Stored data entries:
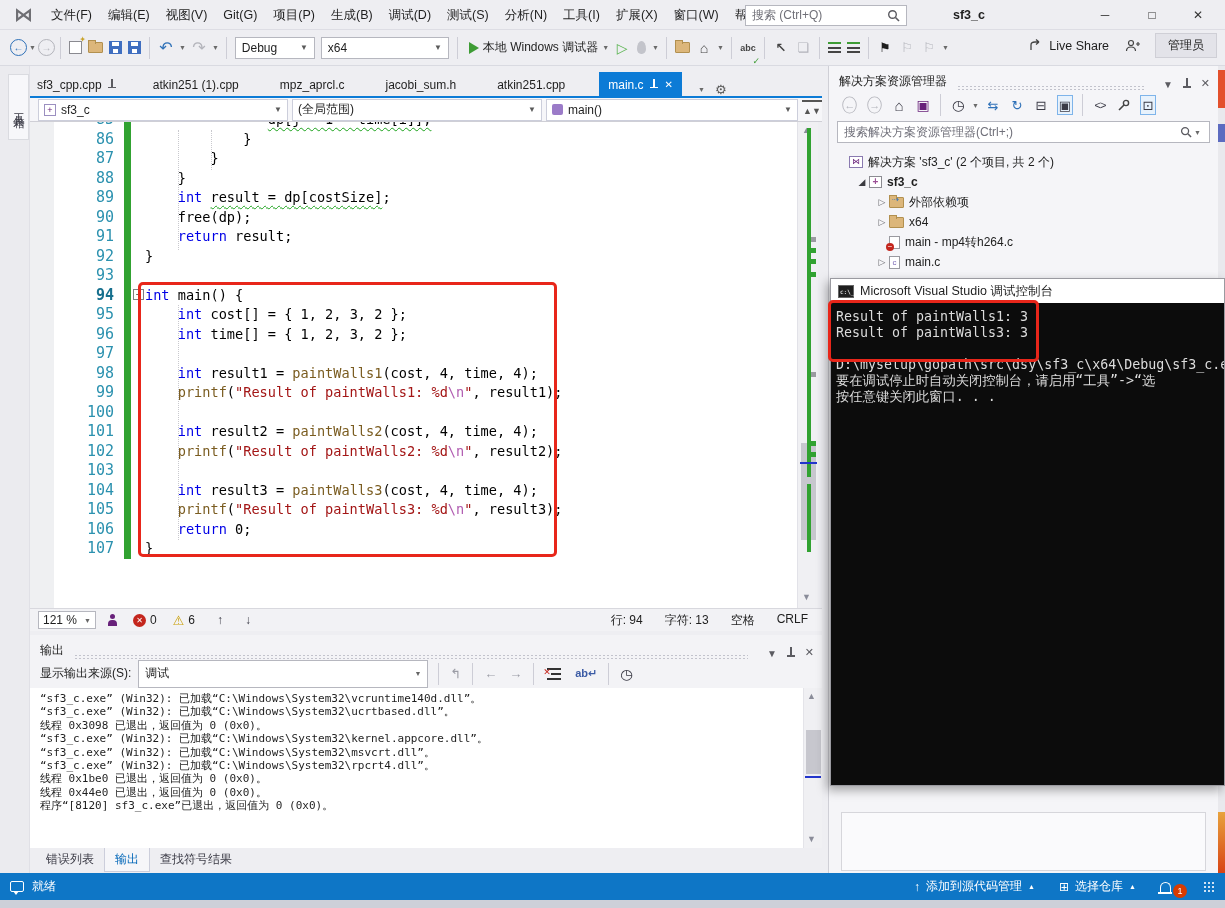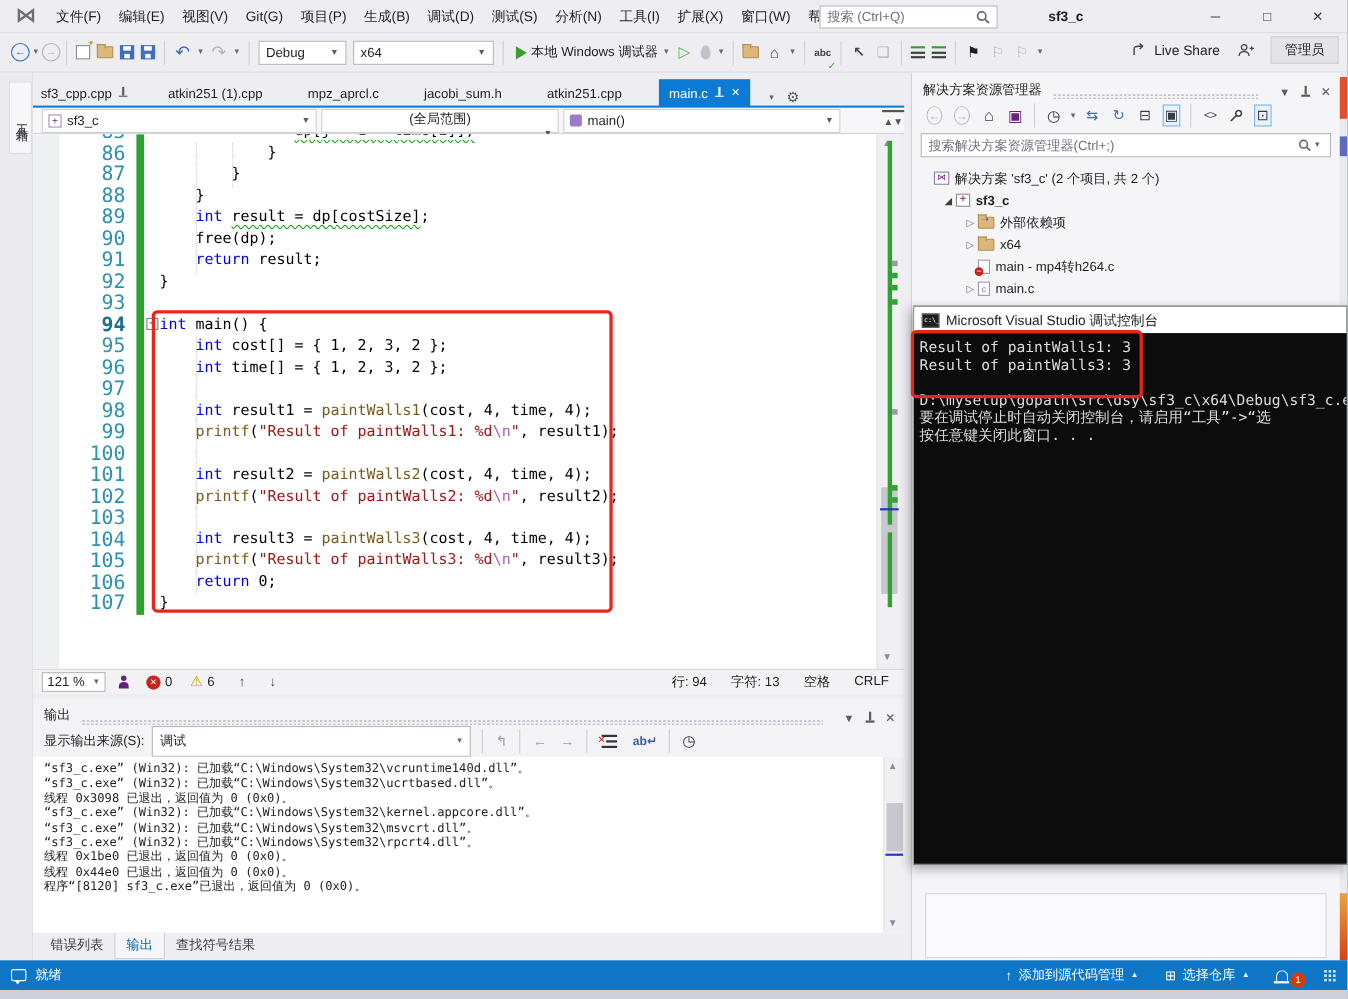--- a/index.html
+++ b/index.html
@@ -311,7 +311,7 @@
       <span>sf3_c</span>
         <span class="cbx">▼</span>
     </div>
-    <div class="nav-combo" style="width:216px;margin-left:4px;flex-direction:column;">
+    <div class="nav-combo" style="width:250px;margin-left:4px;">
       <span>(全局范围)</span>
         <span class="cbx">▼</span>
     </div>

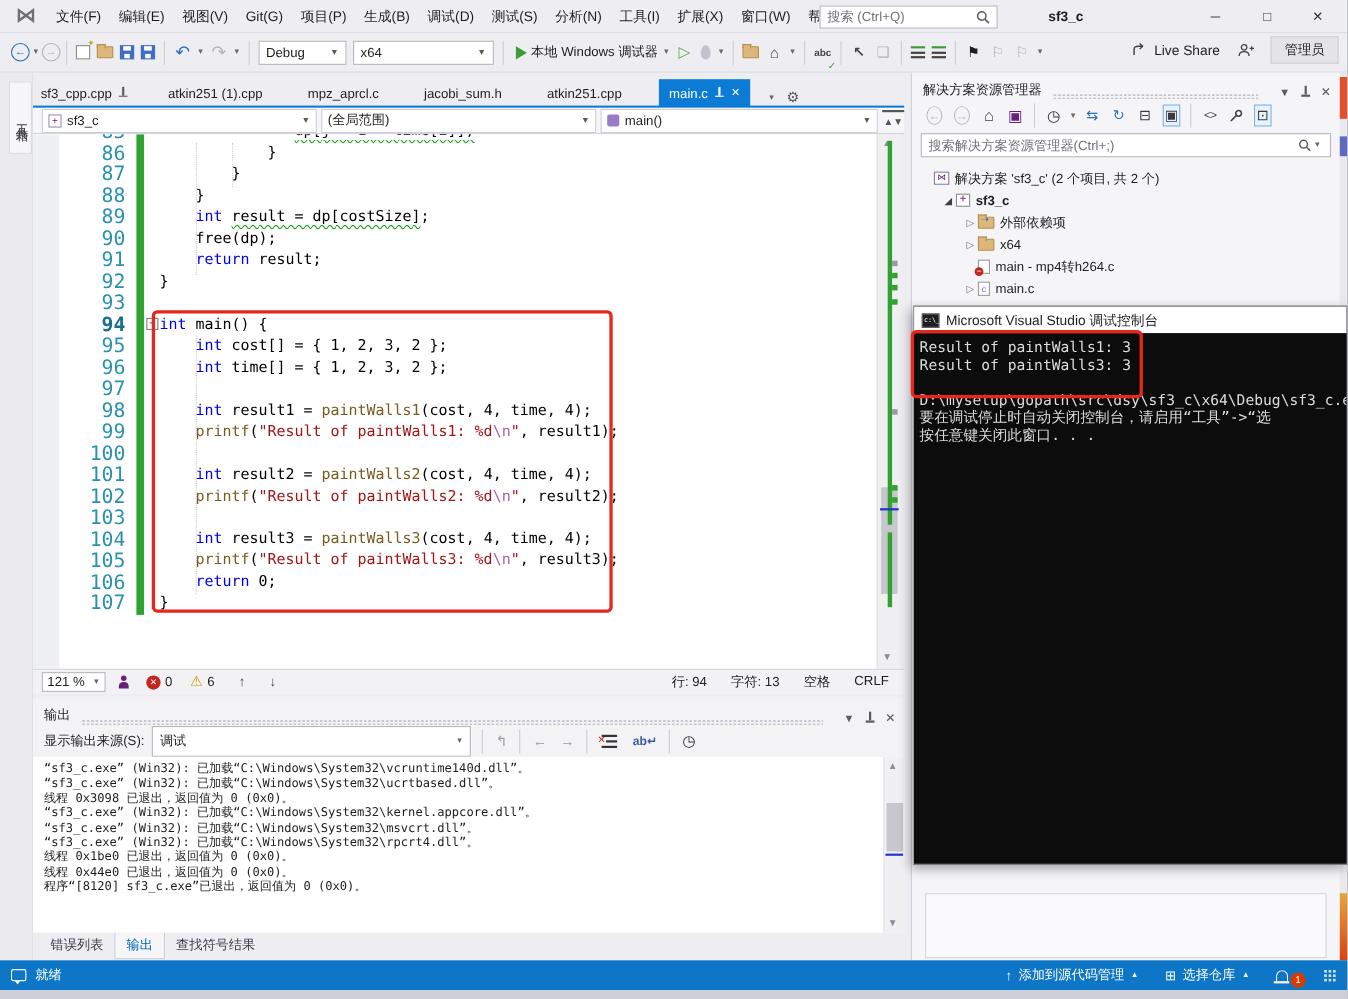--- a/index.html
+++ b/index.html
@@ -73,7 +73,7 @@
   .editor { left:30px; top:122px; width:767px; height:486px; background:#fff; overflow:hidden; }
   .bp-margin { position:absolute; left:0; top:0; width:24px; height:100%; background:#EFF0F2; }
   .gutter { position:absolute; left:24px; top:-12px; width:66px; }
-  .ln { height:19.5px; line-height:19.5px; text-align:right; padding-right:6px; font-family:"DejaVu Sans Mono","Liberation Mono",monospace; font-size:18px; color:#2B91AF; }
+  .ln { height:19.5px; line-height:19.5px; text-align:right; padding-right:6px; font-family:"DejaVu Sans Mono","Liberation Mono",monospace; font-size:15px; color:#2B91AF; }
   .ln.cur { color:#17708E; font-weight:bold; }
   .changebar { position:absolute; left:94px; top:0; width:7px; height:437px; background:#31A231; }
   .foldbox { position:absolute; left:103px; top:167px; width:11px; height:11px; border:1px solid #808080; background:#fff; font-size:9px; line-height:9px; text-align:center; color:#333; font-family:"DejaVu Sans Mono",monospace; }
---
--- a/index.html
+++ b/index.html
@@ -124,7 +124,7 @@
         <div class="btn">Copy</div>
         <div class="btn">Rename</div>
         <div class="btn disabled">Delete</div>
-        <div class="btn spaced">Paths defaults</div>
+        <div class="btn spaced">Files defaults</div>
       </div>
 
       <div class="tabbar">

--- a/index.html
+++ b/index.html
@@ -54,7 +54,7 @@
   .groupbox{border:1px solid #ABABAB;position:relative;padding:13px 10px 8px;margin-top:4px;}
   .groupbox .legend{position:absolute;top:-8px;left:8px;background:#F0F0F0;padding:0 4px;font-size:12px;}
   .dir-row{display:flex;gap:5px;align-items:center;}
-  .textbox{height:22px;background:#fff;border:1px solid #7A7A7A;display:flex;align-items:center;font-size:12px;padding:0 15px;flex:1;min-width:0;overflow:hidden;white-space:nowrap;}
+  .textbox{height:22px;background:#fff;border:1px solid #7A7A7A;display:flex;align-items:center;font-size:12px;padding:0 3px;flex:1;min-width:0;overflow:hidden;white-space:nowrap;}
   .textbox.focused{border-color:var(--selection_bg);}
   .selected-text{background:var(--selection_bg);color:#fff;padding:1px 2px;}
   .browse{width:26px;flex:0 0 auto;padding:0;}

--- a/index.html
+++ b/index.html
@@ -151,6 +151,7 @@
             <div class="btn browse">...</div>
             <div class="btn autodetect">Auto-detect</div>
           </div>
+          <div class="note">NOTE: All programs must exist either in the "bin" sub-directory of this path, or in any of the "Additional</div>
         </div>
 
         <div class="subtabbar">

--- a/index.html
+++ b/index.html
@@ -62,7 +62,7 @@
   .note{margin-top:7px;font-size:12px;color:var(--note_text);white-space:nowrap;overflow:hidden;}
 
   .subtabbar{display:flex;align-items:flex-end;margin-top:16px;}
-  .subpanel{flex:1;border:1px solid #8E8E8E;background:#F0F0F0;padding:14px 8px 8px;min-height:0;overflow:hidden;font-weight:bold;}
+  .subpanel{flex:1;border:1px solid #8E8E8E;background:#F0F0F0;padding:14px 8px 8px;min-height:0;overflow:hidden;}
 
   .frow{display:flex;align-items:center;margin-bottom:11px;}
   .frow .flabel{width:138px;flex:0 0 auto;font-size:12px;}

**WHAT THIS TASK INVOLVES:**
What lines in the data above contain the word "span"? Show them all.

**ANSWER BOX:**
       <span>sf3_c</span>
         <span class="cbx">▼</span>
       <span>(全局范围)</span>
         <span class="cbx">▼</span>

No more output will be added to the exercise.